Qualche anno dopo, fatta l’Italia, bisognava farne la storia. Ma a costruirne l’immagine ideale e a trasmetterla ai giovani fu la letteratura, cui la scuola dedicò cure e spazio ben maggiori che agli eventi storici: troppi secoli «bui» nel passato lontano, troppi episodi da dimenticare negli anni recenti per fondarvi una tradizione nazionale. Nel 1883, quando i programmi del ministro Baccelli assegnavano al ginnasio la storia antica e ai primi due anni del liceo la storia moderna, conclusa con una scarna «esposizione cronologica dei fatti pei quali si apparecchiò e si compì l’indipendenza e l’unificazione politica d’Italia», la commissione per l’esame dei libri di testo presieduta da Anton Giulio Barrili dedicava trentacinque pagine alla scelta degli autori e dei testi letterari italiani e tre pagine e mezzo ai manuali di storia: condannava, di alcuni, «il carattere polemico, il sistema personale ed arbitrario delle interpretazioni».
Quando si andava oltre le immaginette dei padri della patria, insegnare ai giovani di buona cultura a leggere i fatti storici era impresa sempre rischiosa, appariva consigliabile non entrare in discorsi inevitabilmente «di parte» e ci si fermava. Del resto che la storia sia stata a lungo materia «leggera», quanto a orario e a impegno di studio, potrebbero testimoniarlo ancora oggi generazioni di adulti tra la terza e la quarta età, che della storia d’Italia ricordano giusto le scansioni apprese alle elementari: il Congresso di Vienna e le società segrete, i moti, le guerre di indipendenza con Carlo Alberto, Vittorio Emanuele e Cavour, Garibaldi e la spedizione dei Mille, l’Unità e la Grande guerra. Per gli eventi successivi le memorie scolastiche si confondono con la storia orale di famiglia e soprattutto con le immagini dei film.

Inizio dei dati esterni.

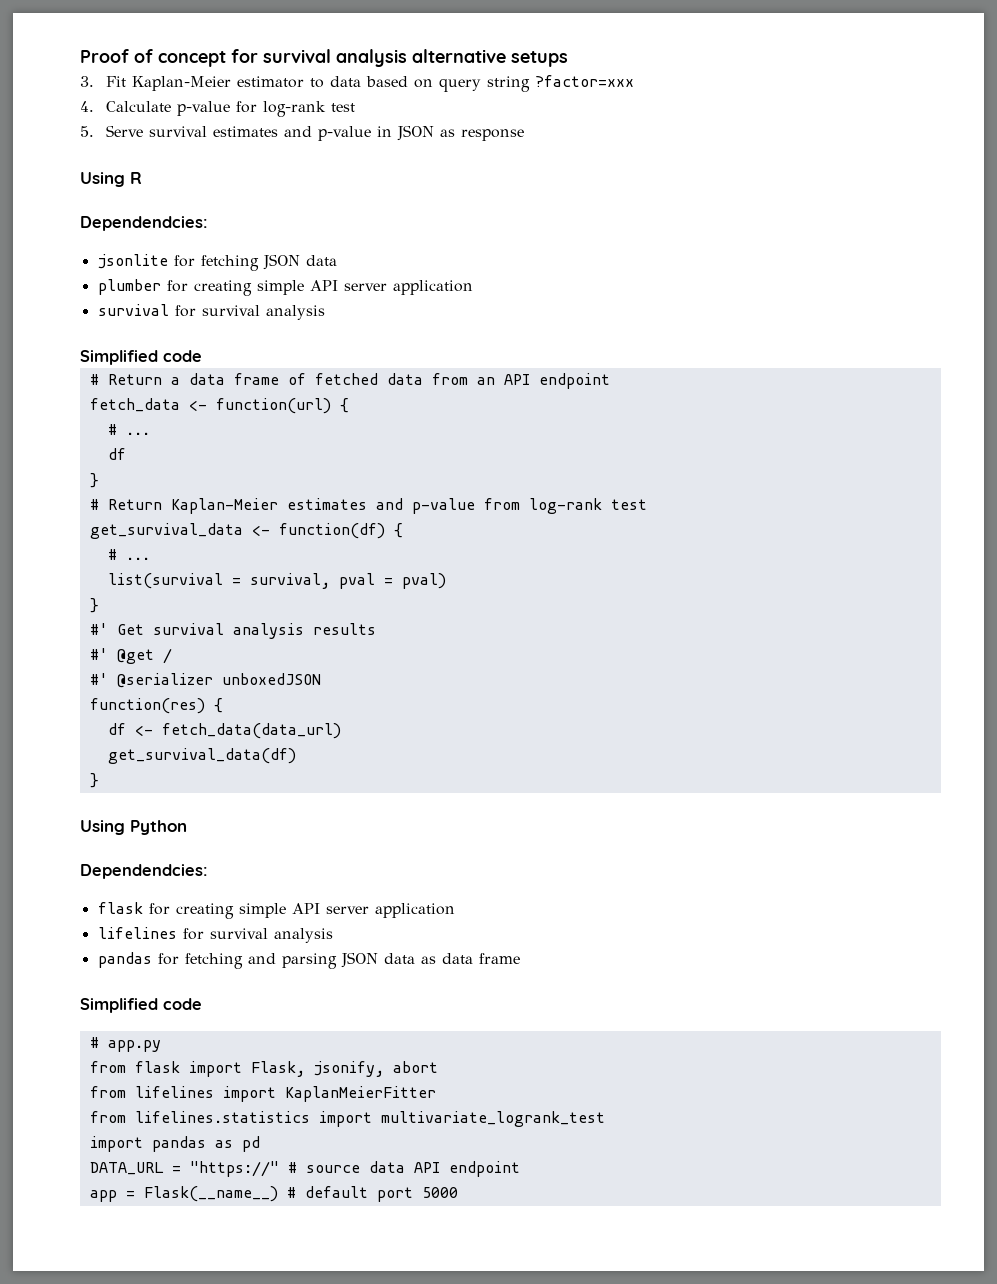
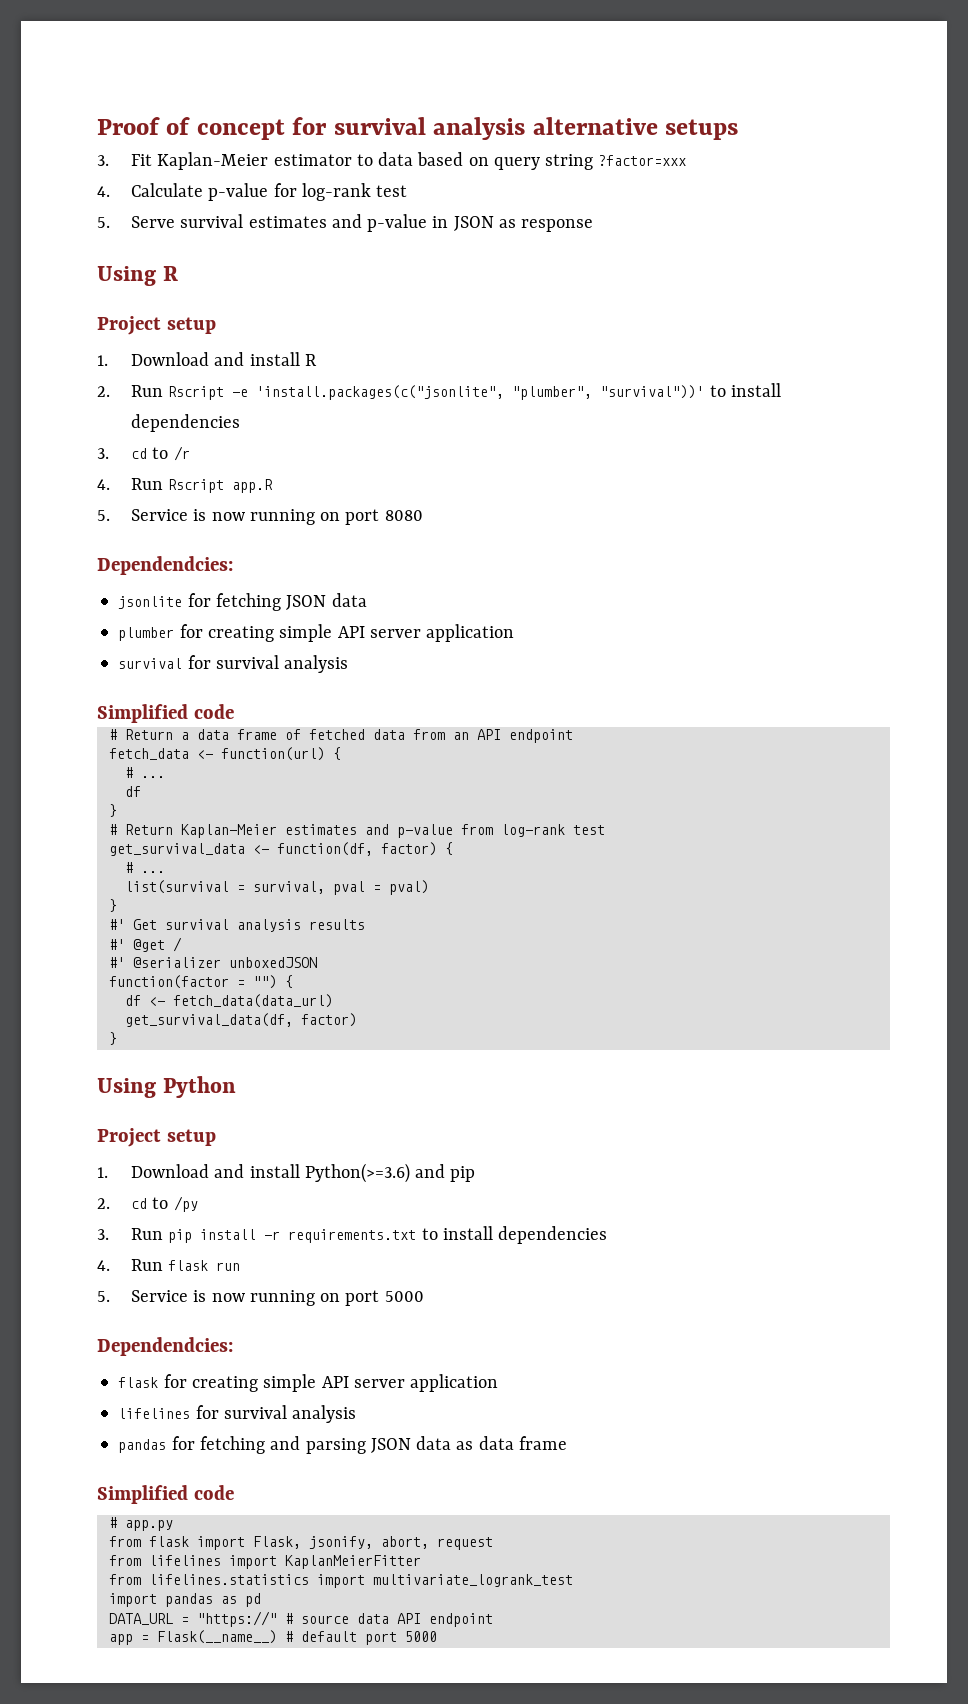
(142, 178) none -> [97,316,216,335] [97,352,317,366] [97,383,781,400] [131,414,241,432] [97,446,190,461] [97,478,274,493] [97,509,423,525] // Project setup // 1. Download and install R // 2. Run Rscript -e 'install.packages(c("jsonlite", "plumber", "survival"))' to install dependencies // 3. cd to /r // 4. Run Rscript app.R // 5. Service is now running on port 8080
[278,523,385,539] function(df) -> [276,842,437,856] function(df, factor)
[89,698,205,714] function(res) -> [108,975,277,989] function(factor = "")
[107,748,296,764] get_survival_data(df) -> [124,1013,357,1027] get_survival_data(df, factor)
(187, 827) none -> [97,1128,216,1147] [97,1163,476,1183] [97,1196,198,1212] [97,1226,608,1244] [97,1259,241,1271] [97,1290,424,1306] // Project setup // 1. Download and install Python(>=3.6) and pip // 2. cd to /py // 3. Run pip install -r requirements.txt to install dependencies // 4. Run flask run // 5. Service is now running on port 5000
[392,1061,438,1073] abort -> [380,1536,493,1550] abort, request

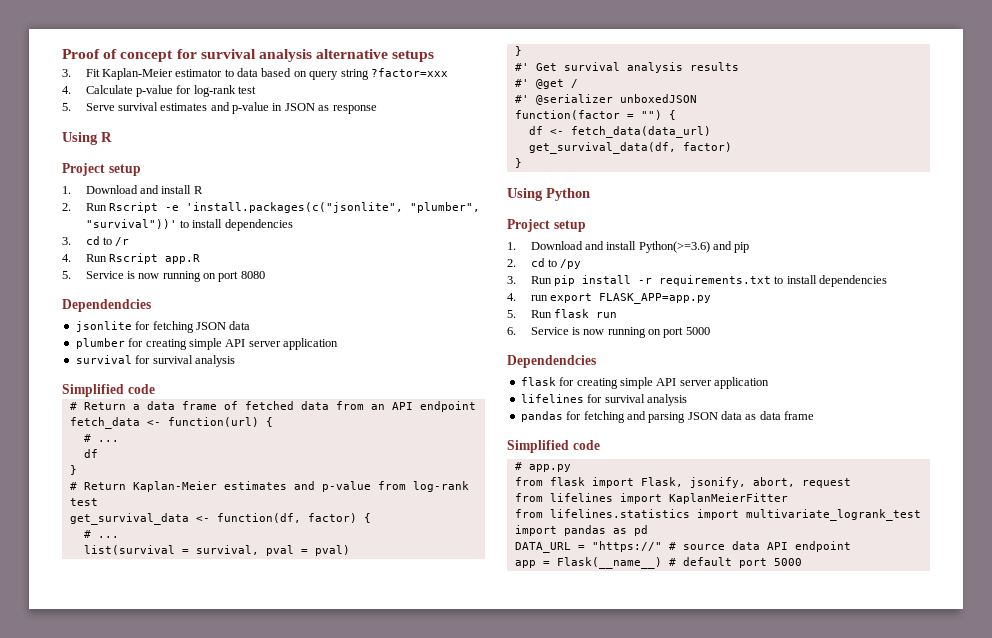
[97,556,233,575] Dependendcies: -> [62,299,151,312] Dependendcies
(110, 1265) none -> [530,293,711,304] [507,310,516,318] run export FLASK_APP=app.py // 5.
[97,1291,110,1302] 5. -> [507,327,516,335] 6.
[97,1337,233,1356] Dependendcies: -> [507,355,596,368] Dependendcies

Più tardi le cose sono cambiate. Negli anni Settanta anche ai bambini si cominciò a insegnare la rivoluzione industriale e la lotta di classe; la prima Guerra mondiale aveva cambiato faccia con i carabinieri che fucilavano i disertori; e poi s’erano scoperti fascismo e Resistenza.
Ma i giovani adulti di oggi, usciti dalle scuole secondarie, continuano a sapere poco di storia. Finiti gli anni in cui l’esser di parte era un vanto, non si è smesso di scrivere storia per la scuola. Difendersi dalle accuse sempre in agguato di semplicistica parzialità ha significato fare testi assai belli e ricchi. Gli argomenti, le analisi e le pagine si sono andati moltiplicando, tanto che questi libri sono utili anche a preparare gli esami universitari. Meno a fissare nella mente dei ragazzi sedicenni un prima e un dopo, a elaborare un senso storico diffuso, a consentire di collocarsi in qualche punto di un processo.
Sarà legittimo e possibile trovare, a centocinquant’anni dall’Unità, un’idea che permetta di insegnare davvero un po’ di storia in una scuola secondaria che non è più destinata all’élite dei colti ma a formare la maggioranza dei cittadini?